Вспыхнувшая спичка осветила их лица.
— Така ж гарна, як була...
— А ты трохи постарив...
— Ось отдохну, помолодию...
Спичка погасла. Стало совсем темно, темней, чем было раньше.
— Ганка...
— Ну?..
— Що я хотив казать...
— Ну що?
— Не верю я, що дома, що тебе бачу...
— И мени — як во сне...
— Ганну...
— Ну що?..
— Ганну, милая...
Он сел на завалинку и притянул Ганну к себе.
— Ты об мени не забула?
— Та ни... що ты... Завсегда... День и ночь... Уси годы думала только об тоби...
В темноте вечера шопотом рассказывали друг другу о годах ожидания, томления, тоски. Непривычными, будто чужими, незнакомыми словами, нескладно, отрывисто, стесняясь, говорили, часто совсем не то, что хотели, но друг друга понимали с полуслова.
— Теперь кончилось... Теперь добре заживем...
— Тильки скорише уйти от Рудого... Силы з им немае... терпеть бильш не можно...
— Зараз кончай. Хоть завтра.
— Теперь бигты треба. Ругать буде.
— Я проведу до дому.
— Ни... Ты с утра пристав, не треба.
Долго, неотрывно прощались, пока соседи не спугнули.
Несмотря на позднюю пору, к хате подходили знакомые и родственники. Пришел товарищ юности Петро Бажан, черноглазый, смуглый и вихрастый, как цыган, сверстник и однополчанин, раненный еще в четырнадцатом году под Стрыковым и с тех пор пропавший. Пришел с гармошкой, навеселе, Микола Рябой, пьяница и кулачник, отсидевший пять лет в тюрьме за убийство в праздничной драке. Принес самогон, назойливо угощал и длинно ругался. Потом тут же под плетнем неожиданно заснул. Пришел сосед Назар Суходоля, молчаливый и тихий, как неживой. Люди толпились вокруг Остапа, жадно выспрашивали о Киеве, о немцах, о гайдамаках:
— Що ж воны туточки на время, чи навсегда?

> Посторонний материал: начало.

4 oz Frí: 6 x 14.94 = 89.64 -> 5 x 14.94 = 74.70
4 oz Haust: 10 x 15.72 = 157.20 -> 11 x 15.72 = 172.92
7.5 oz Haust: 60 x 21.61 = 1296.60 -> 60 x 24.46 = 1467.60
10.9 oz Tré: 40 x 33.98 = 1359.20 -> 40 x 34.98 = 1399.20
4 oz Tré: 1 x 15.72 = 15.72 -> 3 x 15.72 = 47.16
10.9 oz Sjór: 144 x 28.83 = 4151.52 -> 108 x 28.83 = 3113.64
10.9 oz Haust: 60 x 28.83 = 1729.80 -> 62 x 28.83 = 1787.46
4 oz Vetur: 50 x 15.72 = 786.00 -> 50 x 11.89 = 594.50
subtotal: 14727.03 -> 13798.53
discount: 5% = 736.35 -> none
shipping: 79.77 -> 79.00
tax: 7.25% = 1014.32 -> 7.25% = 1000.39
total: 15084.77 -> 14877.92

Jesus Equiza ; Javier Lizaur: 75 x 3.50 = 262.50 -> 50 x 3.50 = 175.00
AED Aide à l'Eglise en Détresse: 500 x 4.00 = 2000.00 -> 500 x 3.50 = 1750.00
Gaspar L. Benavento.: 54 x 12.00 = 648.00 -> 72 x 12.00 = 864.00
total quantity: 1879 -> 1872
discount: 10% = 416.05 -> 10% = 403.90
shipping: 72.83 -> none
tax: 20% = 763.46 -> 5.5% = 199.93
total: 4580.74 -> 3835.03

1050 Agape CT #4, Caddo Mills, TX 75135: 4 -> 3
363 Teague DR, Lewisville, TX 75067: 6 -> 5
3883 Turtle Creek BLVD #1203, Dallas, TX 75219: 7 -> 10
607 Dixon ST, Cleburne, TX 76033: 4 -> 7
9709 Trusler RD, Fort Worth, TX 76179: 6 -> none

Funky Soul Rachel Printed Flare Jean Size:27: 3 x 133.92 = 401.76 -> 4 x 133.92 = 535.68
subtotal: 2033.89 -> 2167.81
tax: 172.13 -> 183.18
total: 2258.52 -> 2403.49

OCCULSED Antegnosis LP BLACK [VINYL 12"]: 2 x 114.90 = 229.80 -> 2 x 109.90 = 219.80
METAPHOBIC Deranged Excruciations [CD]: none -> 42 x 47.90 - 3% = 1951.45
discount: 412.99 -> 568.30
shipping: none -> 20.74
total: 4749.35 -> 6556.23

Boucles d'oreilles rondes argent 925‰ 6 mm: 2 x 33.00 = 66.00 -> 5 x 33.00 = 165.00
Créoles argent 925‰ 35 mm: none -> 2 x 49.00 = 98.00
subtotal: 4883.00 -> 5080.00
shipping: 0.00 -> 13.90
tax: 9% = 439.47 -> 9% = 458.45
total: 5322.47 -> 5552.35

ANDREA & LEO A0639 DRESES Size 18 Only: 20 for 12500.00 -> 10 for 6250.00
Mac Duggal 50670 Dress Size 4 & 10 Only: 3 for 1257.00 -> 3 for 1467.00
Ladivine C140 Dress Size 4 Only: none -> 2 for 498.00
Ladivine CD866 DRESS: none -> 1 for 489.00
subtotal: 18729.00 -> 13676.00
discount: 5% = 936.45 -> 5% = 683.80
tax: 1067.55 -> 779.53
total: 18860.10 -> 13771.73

— А як с землей буде? Воны нам здесь панов вертают, знов ярмо на выю[7] натягивают...
— Уже и приказ такий дан — землю всю вертать, а що мужики посеяли, то панам отдать...
Остап молчал, узнавая от людей больше, чем сам мог сказать. Все, что в Киеве у казармы рассказывал ночью слесарь Федор Агеев, оказалось живой правдой. Все, что видел и слышал Остап на киевском вокзале, в вагоне поезда, на станции Варевки и по дороге в деревню, все, что тревожно прорывалось в вопросах и рассказах односельчан, — все, все было единым, цельным и ясным до конца.